A Batch System is needed for controlling resource usage of special machines like a supercomputer or some compute servers. Users just define what their jobs need (e.g. the number of CPUs), the Batch System decides if and when the user will get these resources. It then takes care of starting (and probably killing) the job, finally some accounting information about the job is saved for accounting or statistics. There are several commercial and non-commercial Batch Systems available these days, two important open source systems are Torque/OpenPBS and Sun’s Grid Engine.
This article is about the problems which arise, when these technologies are used together: Imagine a user submits a job which uses files from his home-directory in AFS. This requires the Batch System to make sure that the job has the users AFS-Token while running or the job would not be able to access the files. Making these files readable by anyone would allow the Batch System to not care about AFS, but this is not an option because of security considerations. Another problem is the limited lifetime of the AFS-Token, it has to be prolonged or renewed to allow the job access AFS continuously.
- MIT’s Kerberos homepage
- OpenAFS homepage (AFS became a commercial product that was sold by Transarc Inc. during the 1990s. Around the year 2000 IBM bought Transarc and eventually opened the AFS sources – this initiated the OpenAFS project.)
- Torque Resource Manager
- [Sun] Grid Engine
Kaserver / Kerberos V4 and AFS-Tokens
The Kaserver is a modified Kerberos V4 server used by the original AFS setup. It has some special features and speaks an additional network protocol (“Rx”) used only by AFS utilities. Its possible to use a Kerberos V4 server instead of the Kaserver (Using MIT’s Kerberos Server with AFS). The normal lifetime of an AFS-Token is configured per user on the server, usually its about 25 hours. The Token is isolated against the rest of the system in a Process Authentication Group (PAG) called structure which is identified by two unique group IDs.
Renewal of an AFS-Token
One possibility to provide a long lasting job with a token is to regain the token from time to time. The process doing this usually needs some knowledge about the users password though, either by asking him during job submission or by requiring him to store it somewhere.
One tool for this task is the “Password Storage and Retrieval System” (PSR), which uses asymmetric cryptography to securely store the users password encrypted in his AFS space. When a job needs to acquire a new token, the password gets decrypted and is used to simply request a new token. The secret key needed to decrypt the password is only stored on the machine that runs the job. If the user changes his password and updates the encrypted storage too, the new password is automatically used on the next renewal.
Another way to store the password is to use a “SRVTAB” file.
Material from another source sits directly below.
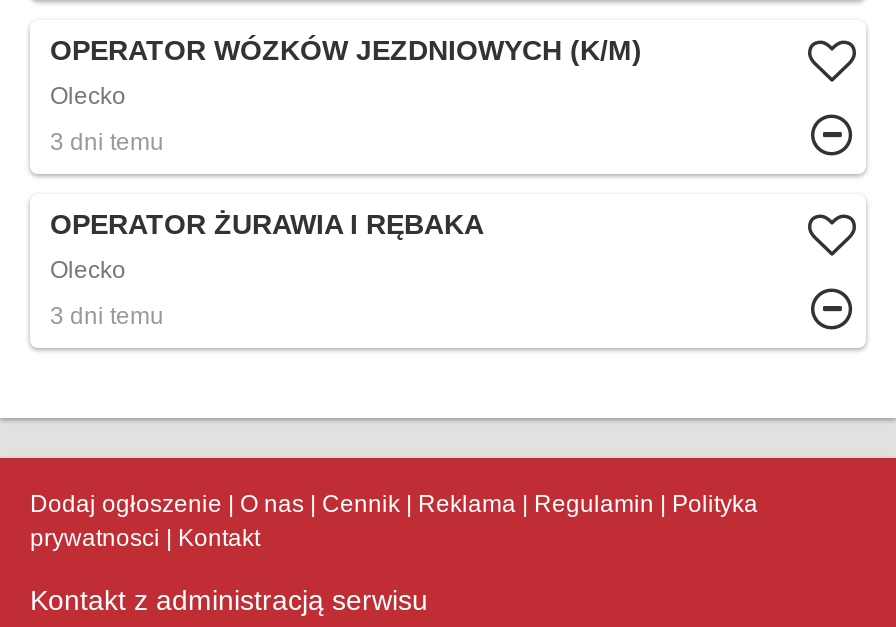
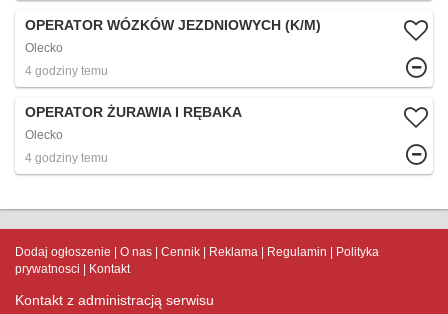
- 3 dni temu
+ 4 godziny temu

- 3 dni temu
+ 4 godziny temu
Such a file is normally used to store a server key but it can also be used to store the key of a user. The stored key is not the plaintext password but some kind of hash. This way the password is not revealed, but be aware: Concerning Kerberos, the hash can be used just like the password. So when a job needs to acquire a new token, the hash can simply be used. You can find a description of this technology here: UMich: “How to run long lived jobs with AFS” Some quick hints to be used with KTH Kerberos V4: Create the SRVTAB like this: ksrvutil -f mysrvtab -c example.com add where example.com is the name of your AFS cell. Enter your username when prompted for “Name:”, the name of your AFS cell in uppercase for “Realm:” and just press enter for “Instance:” and “Version Number:”. It will then ask a password twice, enter your normal AFS password. The created file “mysrvtab” can be used like this: kauth -n myname -f mysrvtab bash where myname is your
username. kauth will run the given command (here: bash) and repeatedly renew the AFS-Token by using the secret from mysrvtab.
Prolongation of an AFS-Token
A completely different approach to extending the lifetime of AFS-Tokens is to prolong them, extend their lifetime without acquiring a new one.
To do this one has to extract the Token from the current environment and decrypt it with the AFS specific Kerberos service key (known only by the Kerberos server and the AFS fileservers). Its now possible to put a new timestamp into the Token, thereby extending its lifetime. After encrypting it with the service key again and putting it back into the users environment, the user has a Token with an extended lifetime. If this process is repeated regularly, the Token never expires.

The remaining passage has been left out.